Now, of course, I don't have to watch everything in one night, but if I'm home, I might as well gorge on television. But just look at that lineup. A news show, a late night show, three dramas, a dramedy, a comedy, five networks (NBC, MSNBC, CBS, FOX, and TNT).

How can you top Monday? You can't. House, I've already written about. 24, obviously, has had its ups and downs. The shows' fifth season (the Evil President Logan year) was one of the best season's of television I've ever seen. The next season (the Evil Jack's family year) was one of the worst. When I heard the show was bringing Tony Almeida back from the dead, this season, I thought the show was getting desperate. Yet, the explanation for his return is very logical and has been well-handled, and this season has been very good so far. Back to the 24 of old. I am getting a bit tired though of moles in the upper echelon of the White House. 24's done that to death already, and it was a focal point of Prison Break and numerous other shows. It's time to come up with some new obstacle.

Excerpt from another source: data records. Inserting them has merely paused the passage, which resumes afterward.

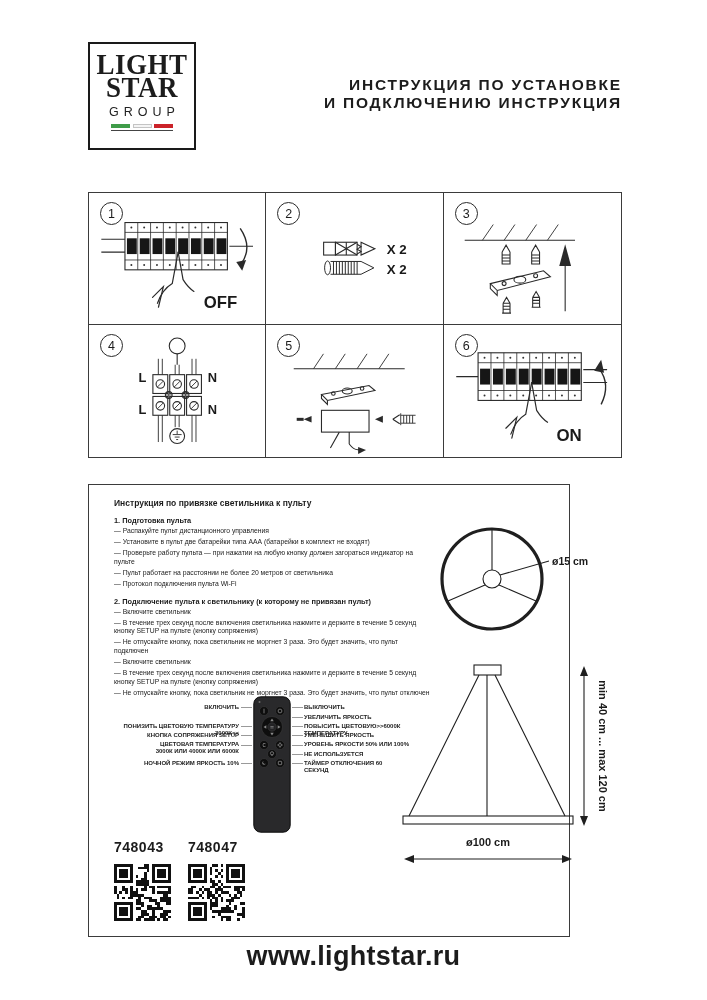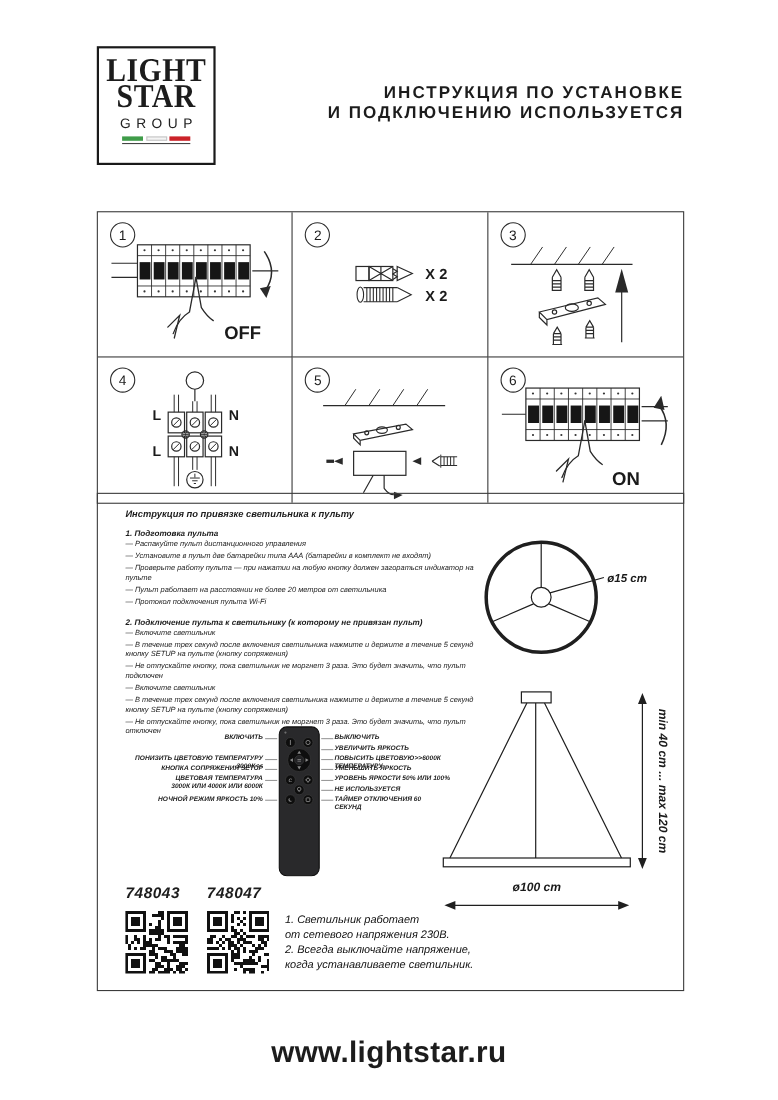"И ПОДКЛЮЧЕНИЮ ИСПОЛЬЗУЕТСЯ" div { text: ИСПОЛЬЗУЕТСЯ -> ИНСТРУКЦИЯ }
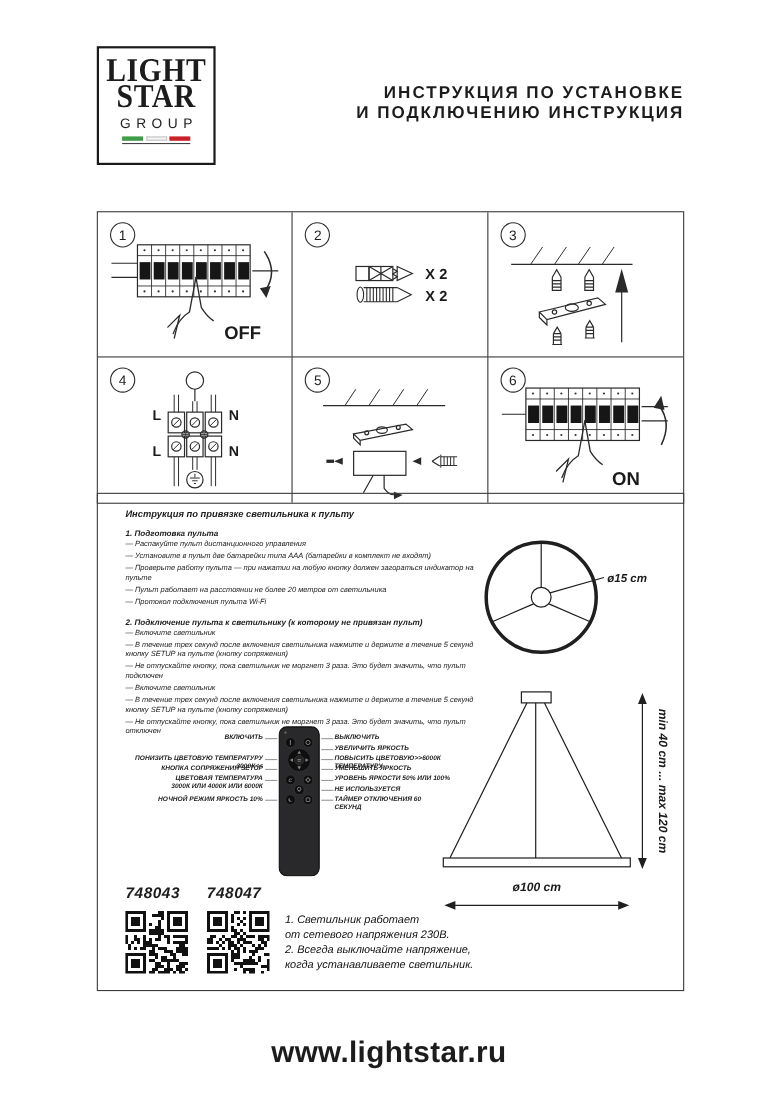"Инструкция по привязке светильника к" .bigbox { font-style: italic -> none; top: 448px -> 484px; width: 534px -> 482px }
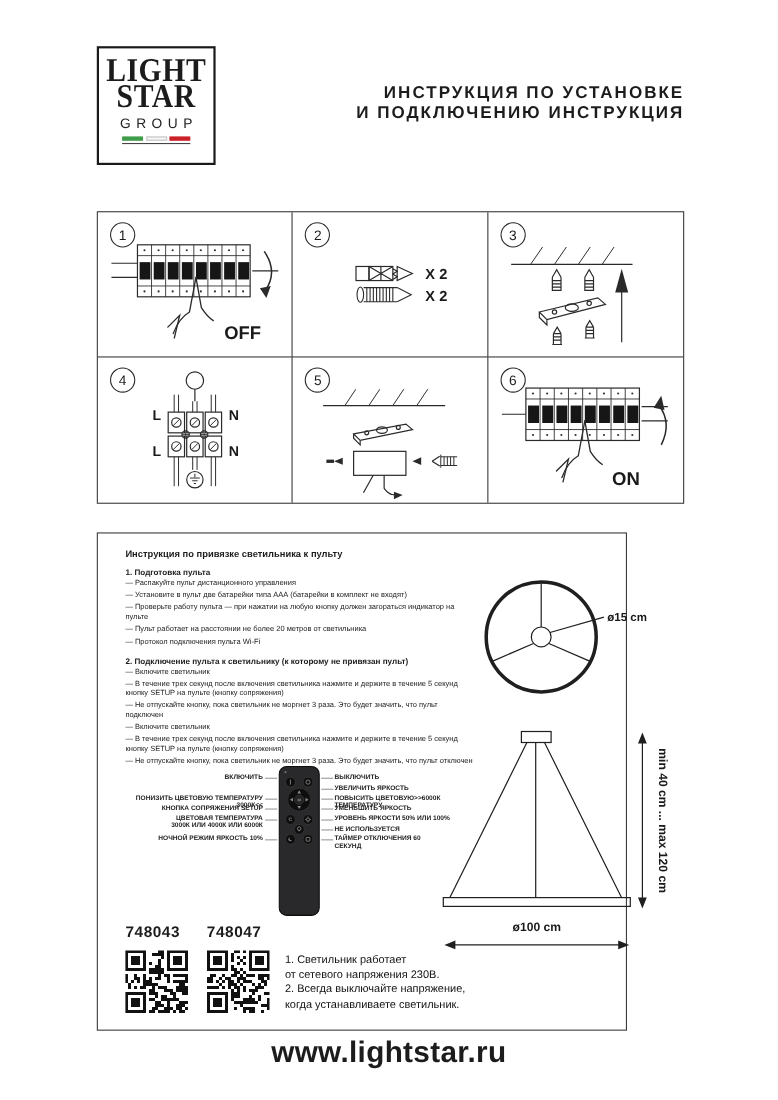"1. Светильник работает" div.warn { html: <div> <div>1. Светильник работает</div> <div>от сетевого напряжения 230В.</div> <div>2. Всегда выключайте напряжение,</div> <div>когда устанавливаете светильник.</div> </div> -> none }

Heroes, similarly, has had its ups and downs, but I'm not giving up on it yet, as the new chapter which begins tonight ("Fugitives") looks to recapture the magic of the first season (though every new chapter supposedly was supposed to do that). Bringing in the brilliant Zeljko Ivanek is a great start, as from Damages to John Adams to 24 to The West Wing, Zeljko is great in everything he's in.

The recent success of How I Met Your Mother is gratifying as a longtime fan of the show. It didn't have a lot of critical or rating success in its first years, but CBS stuck with it, and it's the only comedy I watch, and it's both very funny, and yet, a show with a soul at the same time, which isn't just mindless slapstick (though there's some of that too). It continues to grow its audience, and it's hitting its stride (especially when Scrubs' Sarah Chalke guest starred last season into this start of this season).

And Trust/Me, while new, seems to be a show worth watching. I was always a big fan of NBC's Ed, and Tom Cavanaugh brings a lot of Ed Stevens to his role as an ad writer in this buddy dramedy about the modern world of advertising. Plus -- Monday means Headlines on Jay Leno. Can't beat that.

So, I guess my message to the TV executives (who, I'm sure, read my blog on a daily basis): Spread the wealth. Why have all your good shows on Monday? There's tons of bad television on the other six days of the week, save my DVR some work. Or, maybe it's better to have all these shows on the same day. You can watch them all and have the rest of the week TV free (except for NCIS, LOST, Damages, Survivor, The Amazing Race and 60 Minutes of course, plus nightly editions of Hardball, Countdown, Rachel Maddow, and The Tonight Show).

And with that, I need to get back to my television.